Practice parameters describe the use of repetitive nerve stimulation and single-fibre electromyography in evaluating suspected myasthenia gravis and Lambert-Eaton myasthenic syndrome. Narrative reviews such as Gilhus (2016) summarise the clinical features and pathophysiology of myasthenia gravis, and reference textbooks by Preston and Shapiro and by Kimura describe the electrophysiologic characterisation of transmission disorders.

History

Understanding of neuromuscular transmission disorders advanced with the recognition of the autoimmune basis of myasthenia gravis and the description of the presynaptic Lambert-Eaton myasthenic syndrome.
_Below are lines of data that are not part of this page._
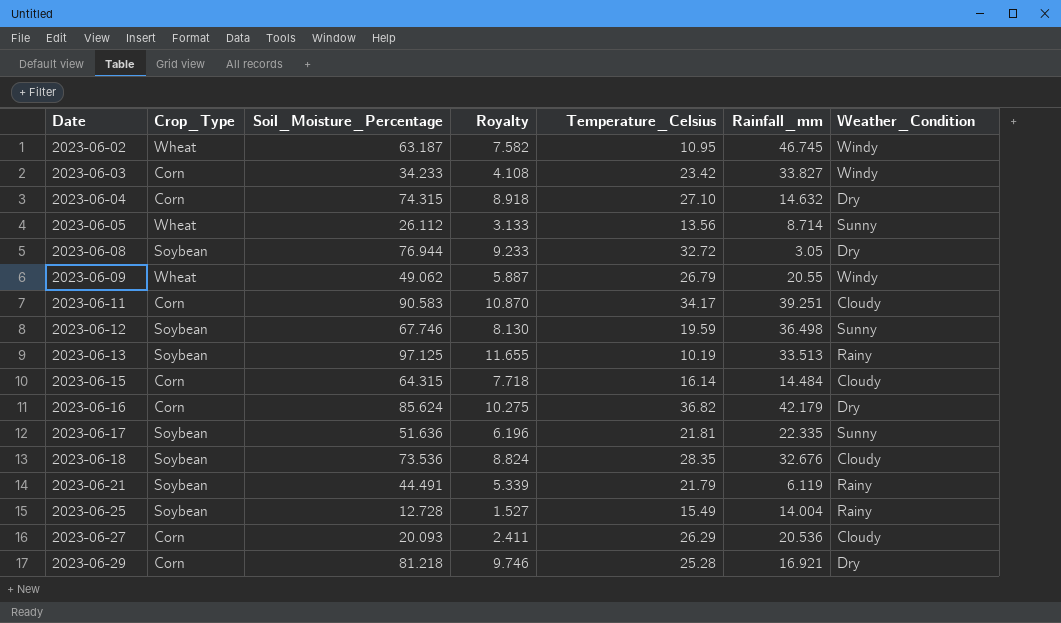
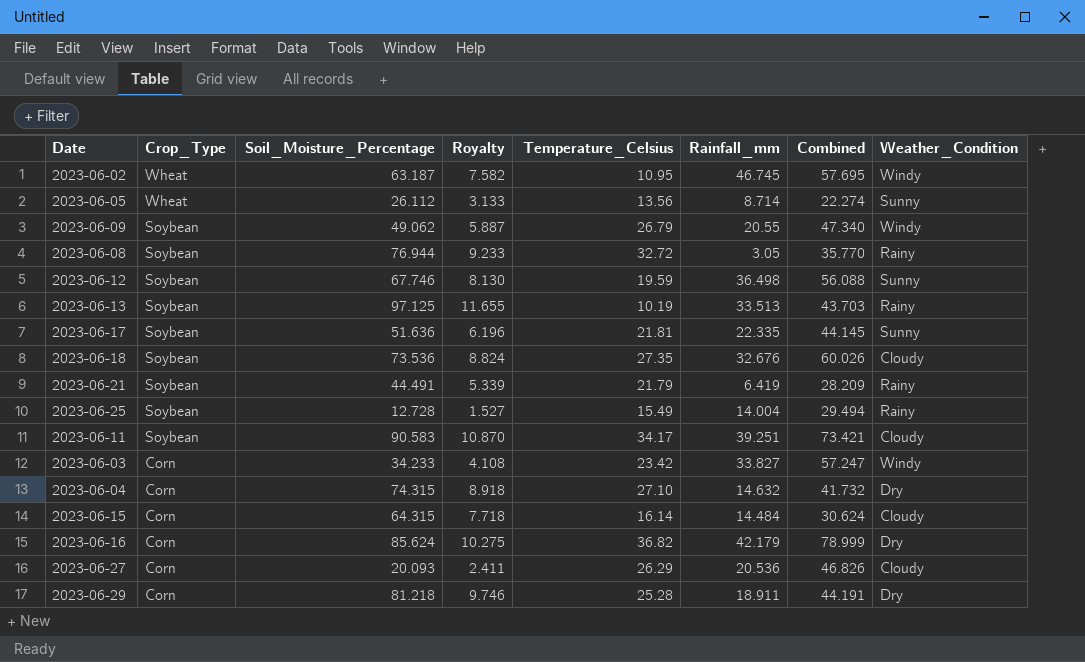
row order: Date ascending -> Crop_Type descending
column Combined | formula: none -> [Temperature_Celsius] + [Rainfall_mm]
2023-06-09 | Crop_Type: Wheat -> Soybean
2023-06-08 | Weather_Condition: Dry -> Rainy
2023-06-18 | Temperature_Celsius: 28.35 -> 27.35
2023-06-21 | Rainfall_mm: 6.119 -> 6.419
2023-06-11 | Crop_Type: Corn -> Soybean
2023-06-29 | Rainfall_mm: 16.921 -> 18.911

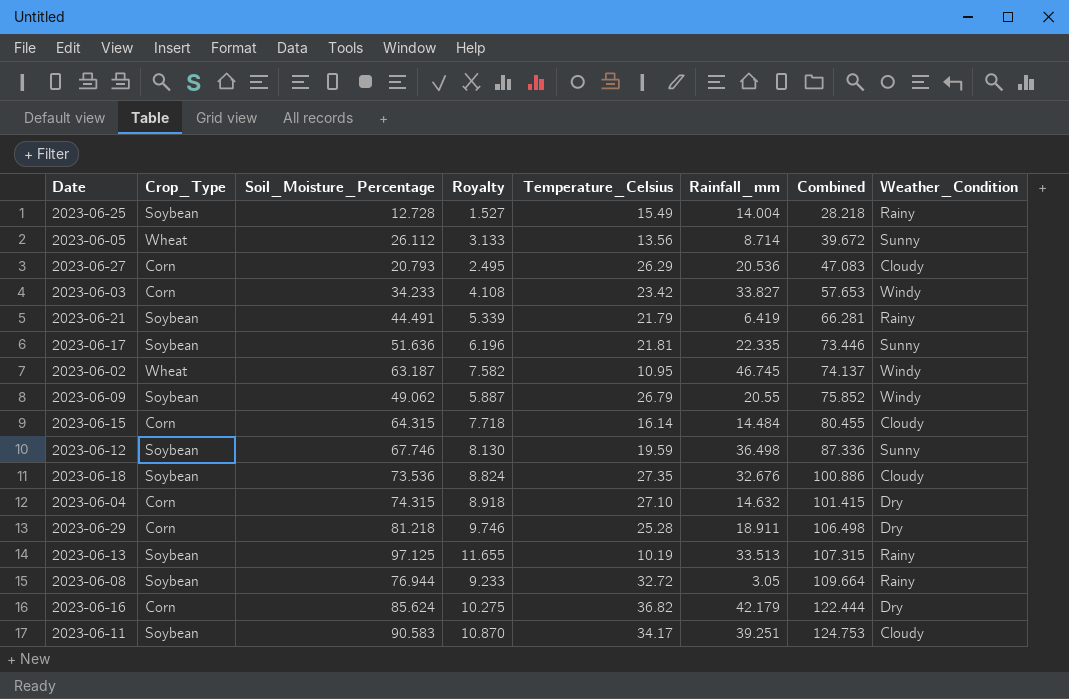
row order: Crop_Type descending -> Combined ascending
column Combined | formula: [Temperature_Celsius] + [Rainfall_mm] -> [Soil_Moisture_Percentage] + [Temperature_Celsius]
2023-06-27 | Soil_Moisture_Percentage: 20.093 -> 20.793
2023-06-27 | Royalty: 2.411 -> 2.495

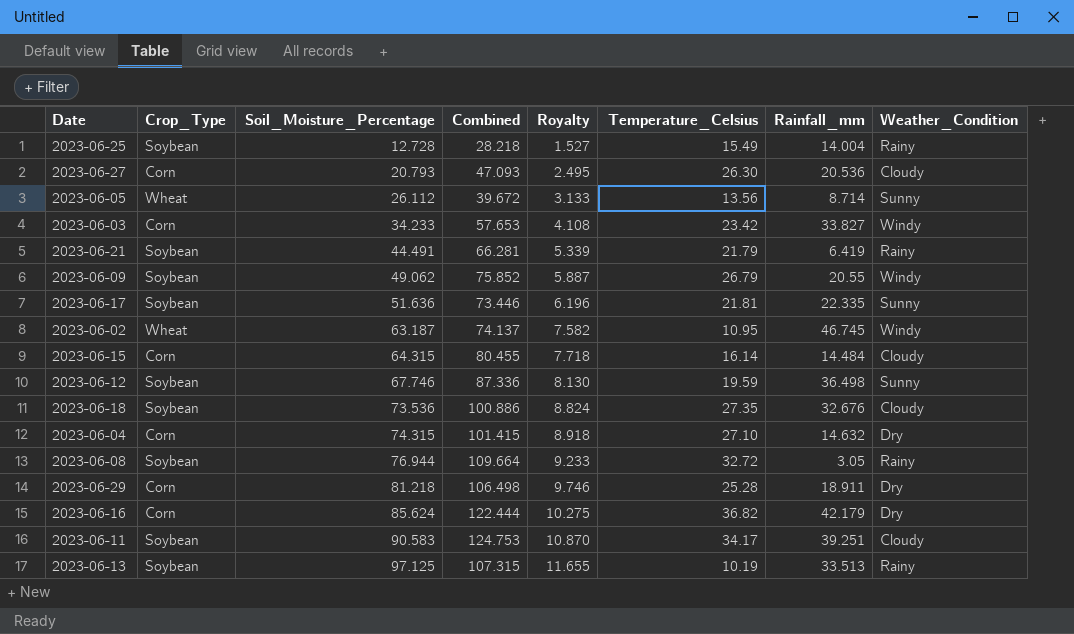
row order: Combined ascending -> Soil_Moisture_Percentage ascending
column Combined | position: 7 -> 4
2023-06-27 | Combined: 47.083 -> 47.093
2023-06-27 | Temperature_Celsius: 26.29 -> 26.30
In parallel, electrodiagnostic tests of transmission — repetitive nerve stimulation and single-fibre electromyography — were developed and standardised into the specialised tools used to characterise these conditions.

Key figures

Nils Erik Gilhus
Jun Kimura
David C. Preston

Seminal works

gilhus-2016-mg
aanem-rns-sfemg-2001

Frequently asked questions

How do neuromuscular junction disorders differ from nerve or muscle disorders?: The defect lies at the synapse between nerve and muscle rather than in the nerve or muscle itself, and it characteristically produces fatigable weakness; specialised electrodiagnostic tests of transmission help localise the problem to the junction.
What is the difference between a presynaptic and a postsynaptic junction disorder on electrodiagnostic testing?: Postsynaptic disorders such as myasthenia gravis typically show a decremental response to repetitive stimulation, whereas presynaptic disorders such as Lambert-Eaton syndrome show low baseline responses that increase after exercise or high-rate stimulation.